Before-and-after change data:

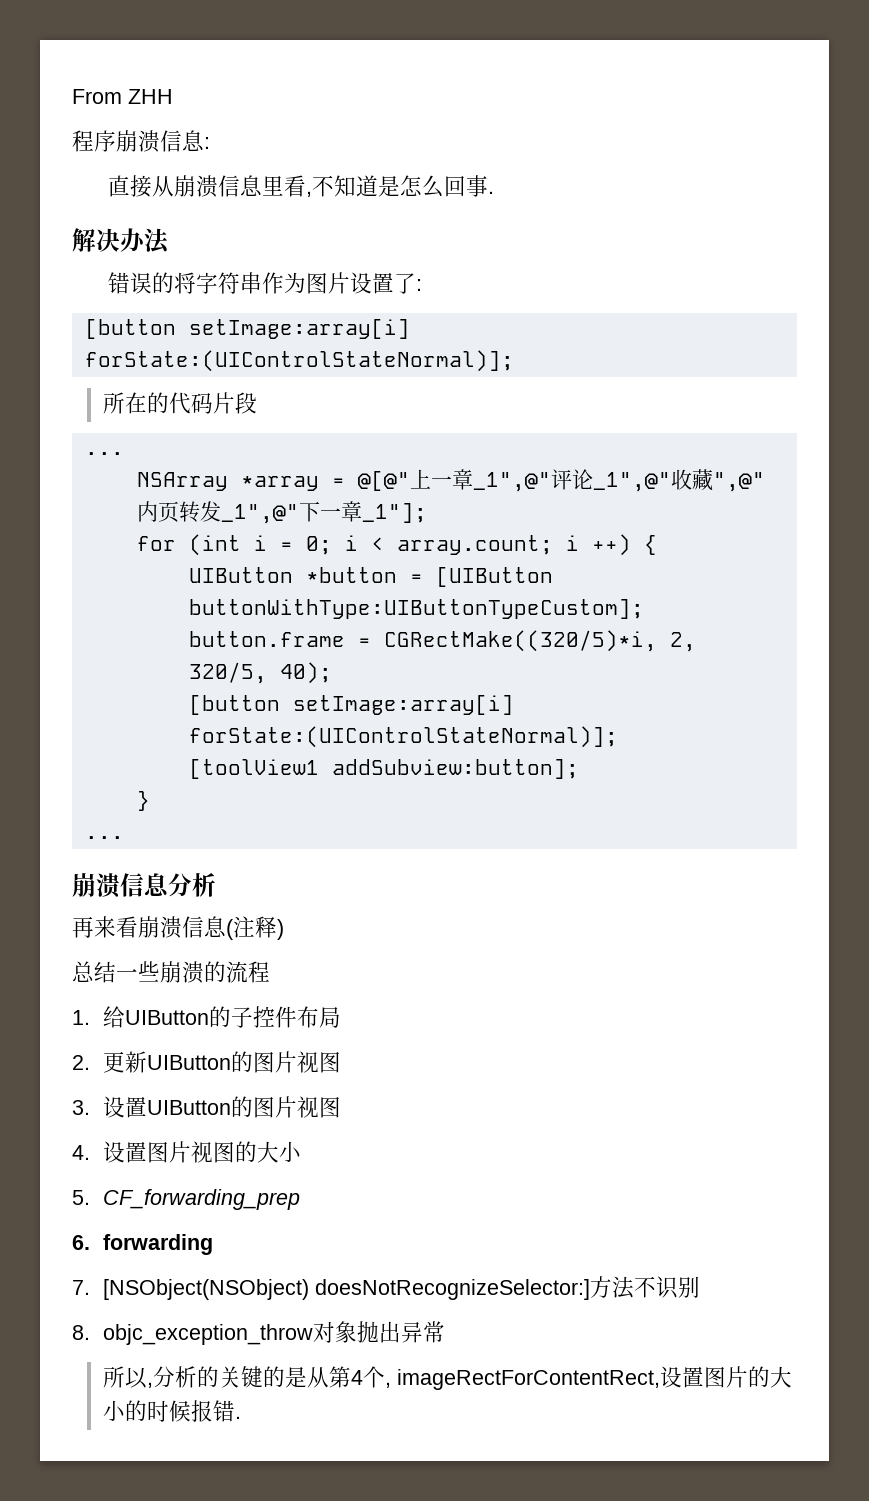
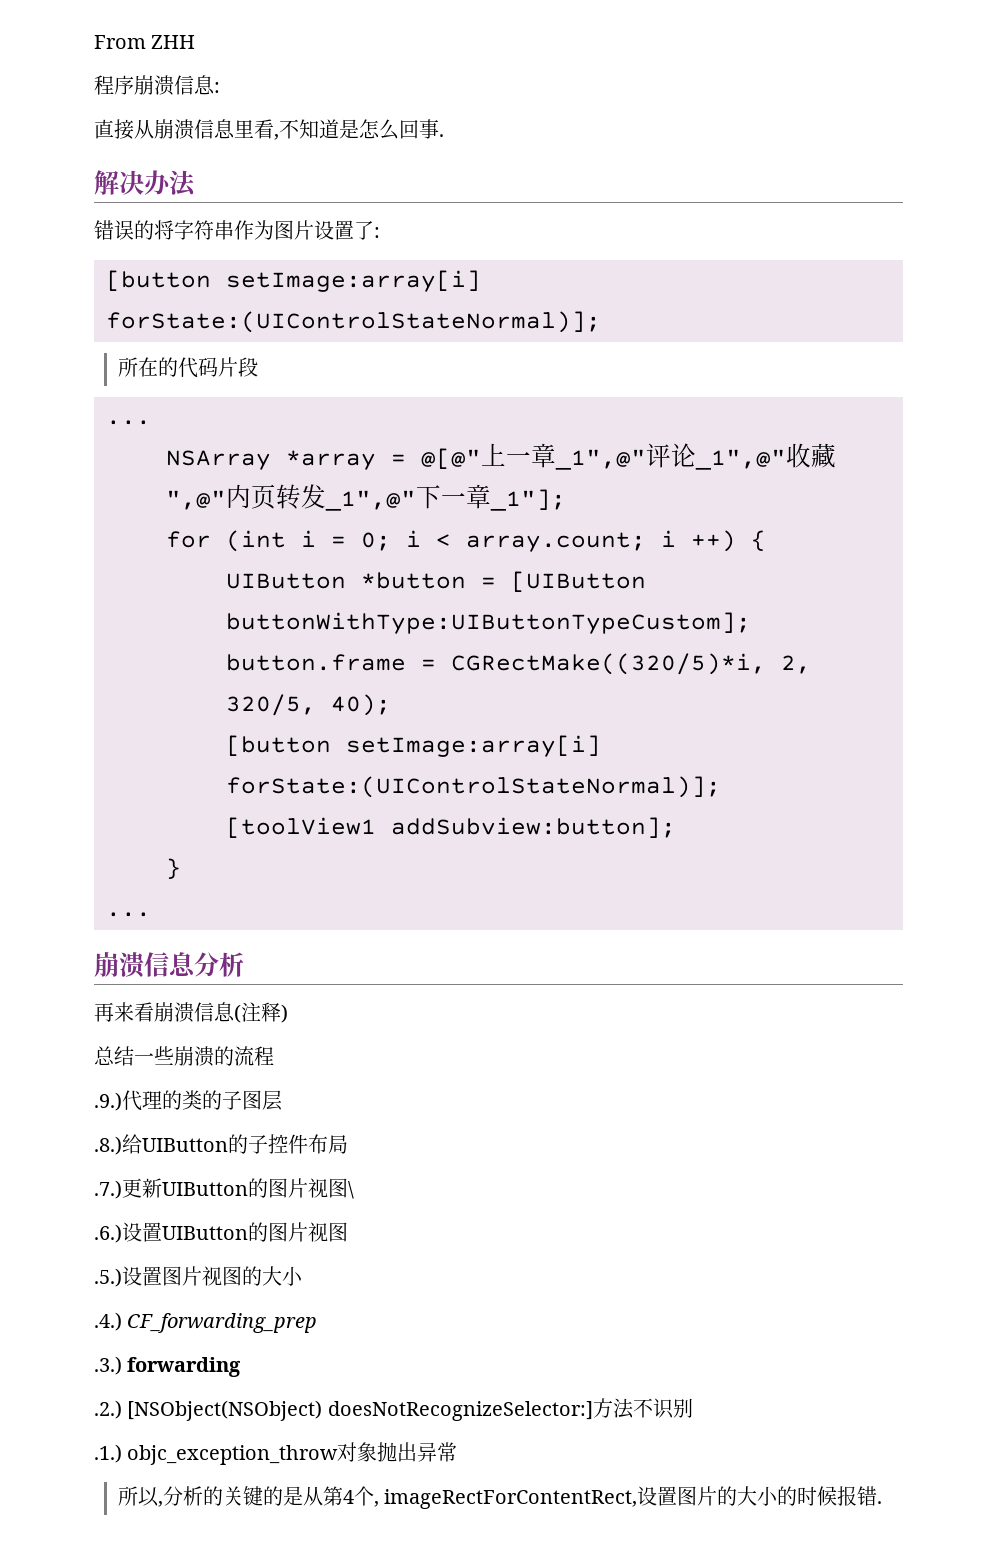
[72,1010,90,1025] 1. -> [94,1090,282,1111] [94,1136,122,1155] .9.)代理的类的子图层 // .8.)
[72,1055,90,1070] 2. -> [94,1180,122,1199] .7.)
[72,1100,90,1115] // 3. -> [348,1181,354,1199] [94,1224,122,1243] \ // .6.)
[72,1145,90,1160] 4. -> [94,1268,122,1287] .5.)
[72,1190,90,1205] 5. -> [94,1312,122,1331] .4.)
[72,1235,90,1250] 6. -> [94,1356,122,1375] .3.)
[72,1280,90,1295] 7. -> [94,1400,122,1419] .2.)
[72,1325,90,1340] 8. -> [94,1444,122,1463] .1.)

[Task to complete]:
After locating the line containing "[72,1235,90,1250] 6. ->", write out that line and all remaining lines of the records exactly, with nothing added.

[Response area]:
[72,1235,90,1250] 6. -> [94,1356,122,1375] .3.)
[72,1280,90,1295] 7. -> [94,1400,122,1419] .2.)
[72,1325,90,1340] 8. -> [94,1444,122,1463] .1.)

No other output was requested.